__TRY IT__
Which lines run from the one containing "[830,187,885,204] [520,224,568,237] github" to the last line of the entries? Return them exactly, with nothing more.

__DATA FOR THIS EXERCISE__
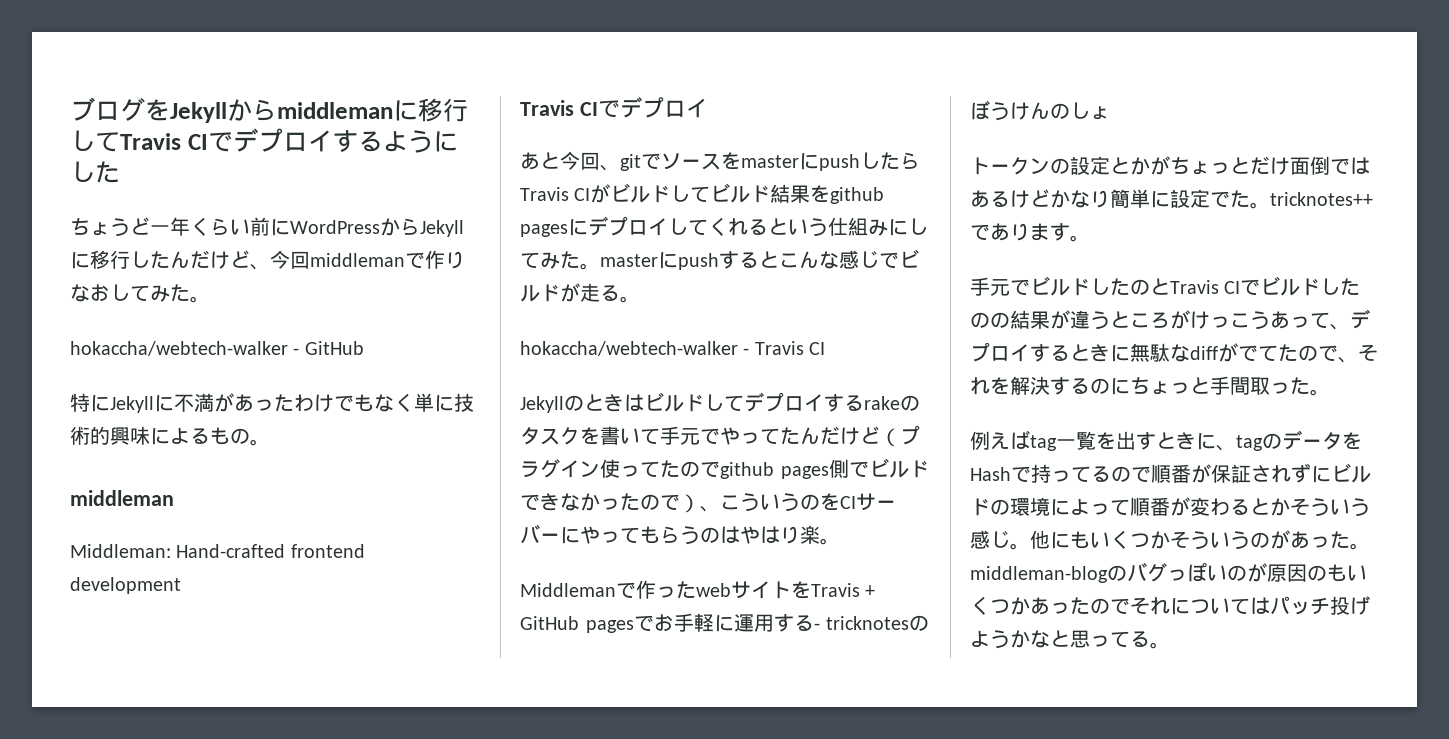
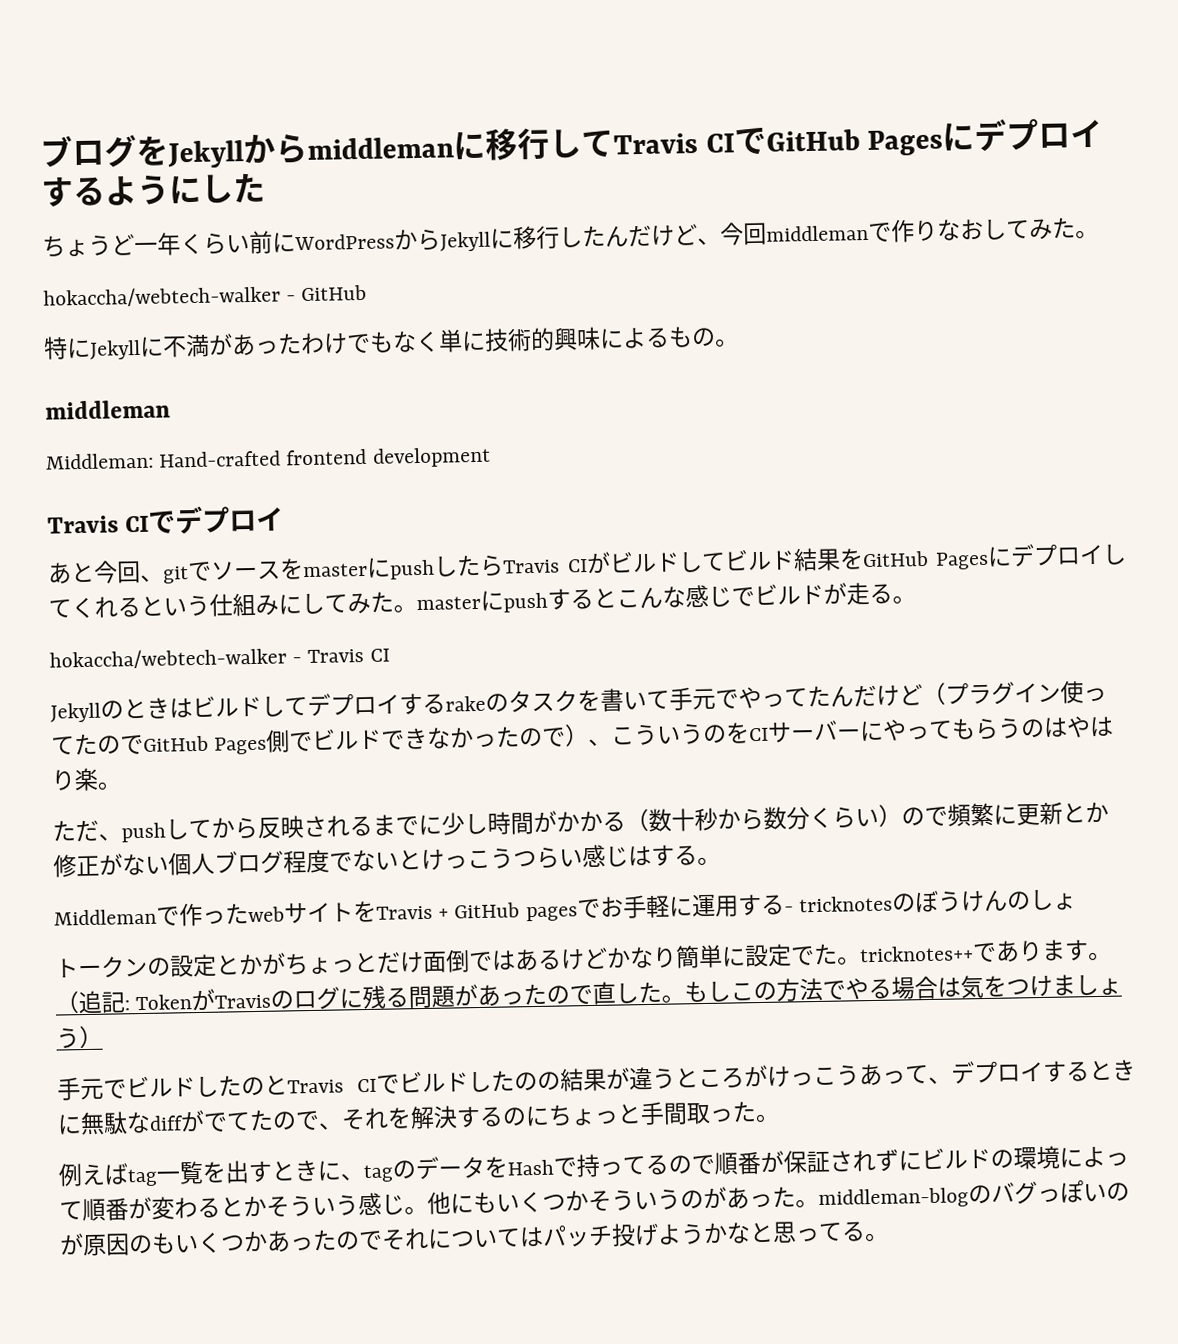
(233, 142) none -> [765,122,976,156] GitHub Pagesに
[830,187,885,204] [520,224,568,237] github pages -> [861,550,989,570] GitHub Pages
[720,462,829,479] github pages -> [143,735,268,755] GitHub Pages
(840, 541) none -> [52,801,1109,843] [53,844,721,878] // ただ、pushしてから反映されるまでに少し時間がかかる（数十秒から数分くらい）ので頻繁に更新とか修正がない個人ブログ程度でないとけっこうつらい感じはする。
(1090, 238) none -> [55,973,1123,1015] [56,1025,103,1049] （追記: TokenがTravisのログに残る問題があったので直した。もしこの方法でやる場合は気をつけましょう）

__EXERCISE ANSWER__
[830,187,885,204] [520,224,568,237] github pages -> [861,550,989,570] GitHub Pages
[720,462,829,479] github pages -> [143,735,268,755] GitHub Pages
(840, 541) none -> [52,801,1109,843] [53,844,721,878] // ただ、pushしてから反映されるまでに少し時間がかかる（数十秒から数分くらい）ので頻繁に更新とか修正がない個人ブログ程度でないとけっこうつらい感じはする。
(1090, 238) none -> [55,973,1123,1015] [56,1025,103,1049] （追記: TokenがTravisのログに残る問題があったので直した。もしこの方法でやる場合は気をつけましょう）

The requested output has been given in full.